# [Problem statement]
Using the listing below, set down exactly the lines starting at the line that contains "filter: none -> Perempuan >= 154" and ending at the line that contains "TOTAL | Laki-laki: 457 -> 455", both included, and no others.

# [The records]

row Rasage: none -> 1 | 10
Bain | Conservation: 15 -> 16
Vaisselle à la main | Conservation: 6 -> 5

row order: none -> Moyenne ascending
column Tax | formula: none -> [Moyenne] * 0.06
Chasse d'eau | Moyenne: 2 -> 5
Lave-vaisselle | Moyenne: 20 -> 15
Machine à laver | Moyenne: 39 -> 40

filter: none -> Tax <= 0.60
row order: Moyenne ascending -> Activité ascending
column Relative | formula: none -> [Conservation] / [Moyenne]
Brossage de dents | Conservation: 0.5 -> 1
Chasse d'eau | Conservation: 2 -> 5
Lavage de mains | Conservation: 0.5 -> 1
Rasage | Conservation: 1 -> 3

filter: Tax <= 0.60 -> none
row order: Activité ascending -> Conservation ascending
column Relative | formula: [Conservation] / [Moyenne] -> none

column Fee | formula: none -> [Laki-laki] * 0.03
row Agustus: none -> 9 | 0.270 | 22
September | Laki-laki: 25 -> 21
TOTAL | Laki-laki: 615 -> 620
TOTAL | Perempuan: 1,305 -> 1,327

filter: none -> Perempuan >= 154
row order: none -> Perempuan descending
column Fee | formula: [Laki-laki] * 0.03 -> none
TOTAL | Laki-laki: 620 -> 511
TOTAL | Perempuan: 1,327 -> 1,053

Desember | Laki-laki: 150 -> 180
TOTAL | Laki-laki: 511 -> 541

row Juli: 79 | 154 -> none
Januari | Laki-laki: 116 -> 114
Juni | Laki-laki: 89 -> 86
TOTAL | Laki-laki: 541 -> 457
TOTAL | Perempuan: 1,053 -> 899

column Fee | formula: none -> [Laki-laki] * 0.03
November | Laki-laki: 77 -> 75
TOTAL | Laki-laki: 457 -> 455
--
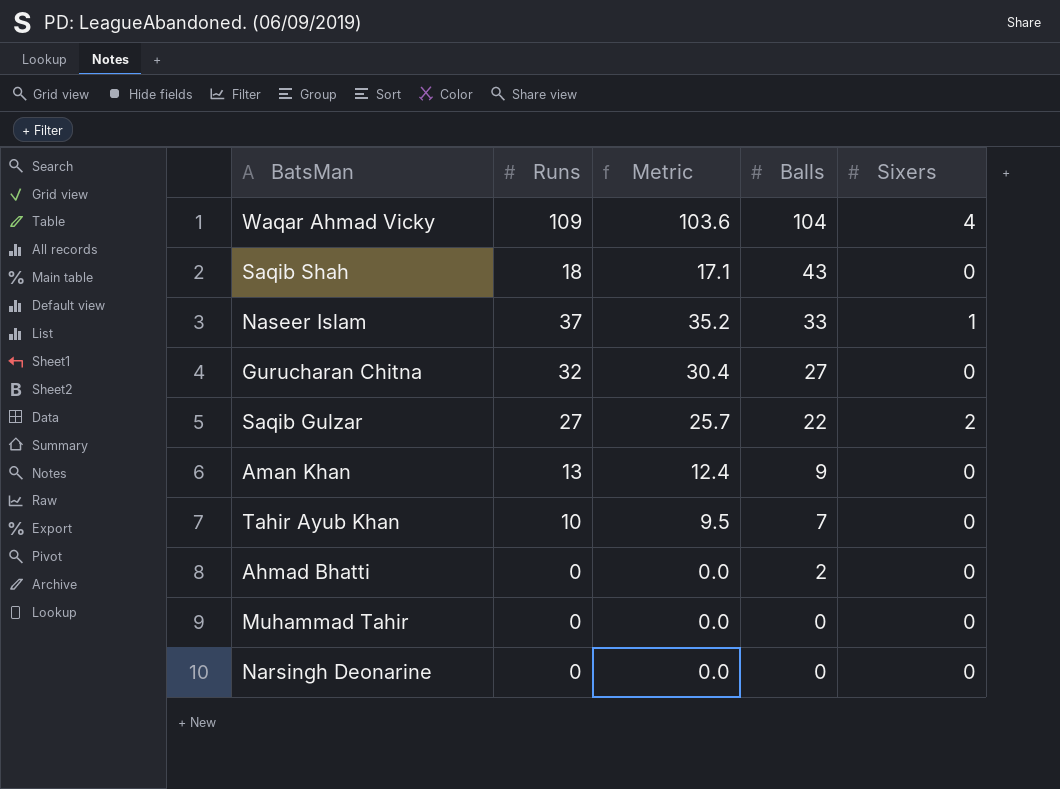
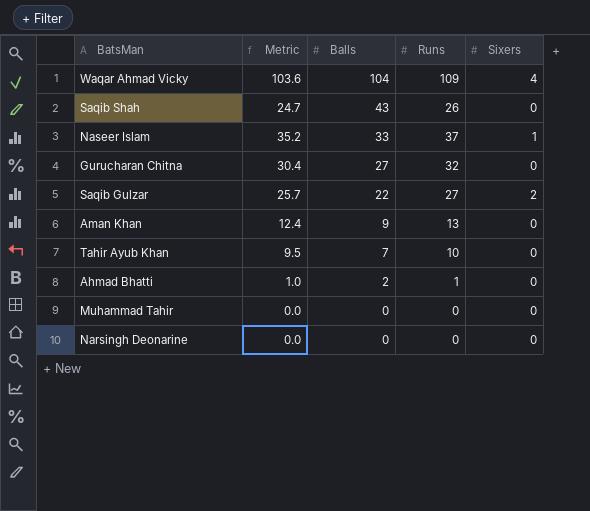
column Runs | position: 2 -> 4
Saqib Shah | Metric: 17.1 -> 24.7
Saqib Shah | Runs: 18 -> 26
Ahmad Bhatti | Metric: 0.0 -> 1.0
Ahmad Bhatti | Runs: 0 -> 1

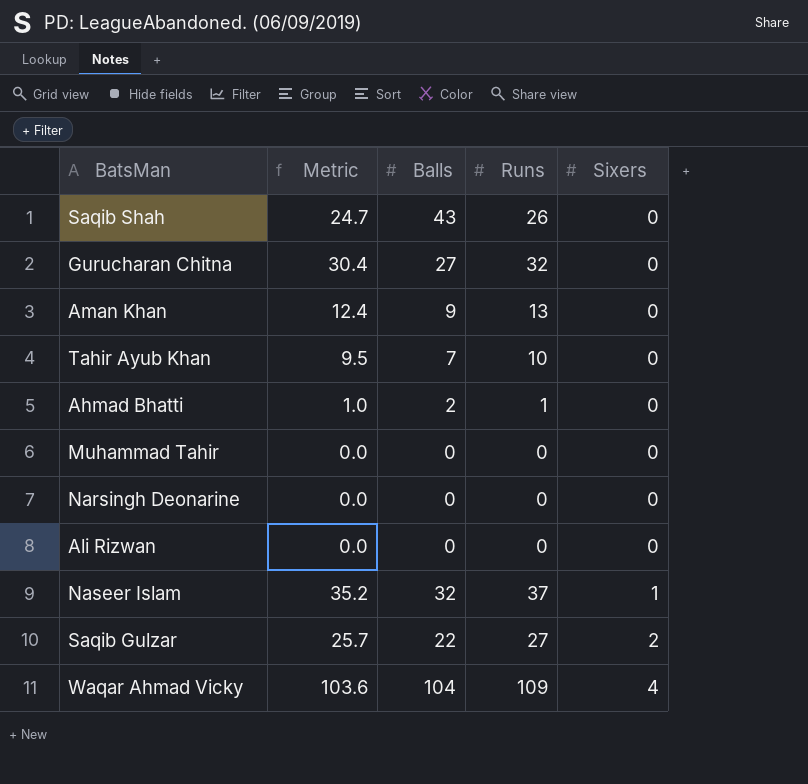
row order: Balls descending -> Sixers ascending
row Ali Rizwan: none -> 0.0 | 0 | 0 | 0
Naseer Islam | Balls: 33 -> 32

# [Solution to the problem]
filter: none -> Perempuan >= 154
row order: none -> Perempuan descending
column Fee | formula: [Laki-laki] * 0.03 -> none
TOTAL | Laki-laki: 620 -> 511
TOTAL | Perempuan: 1,327 -> 1,053

Desember | Laki-laki: 150 -> 180
TOTAL | Laki-laki: 511 -> 541

row Juli: 79 | 154 -> none
Januari | Laki-laki: 116 -> 114
Juni | Laki-laki: 89 -> 86
TOTAL | Laki-laki: 541 -> 457
TOTAL | Perempuan: 1,053 -> 899

column Fee | formula: none -> [Laki-laki] * 0.03
November | Laki-laki: 77 -> 75
TOTAL | Laki-laki: 457 -> 455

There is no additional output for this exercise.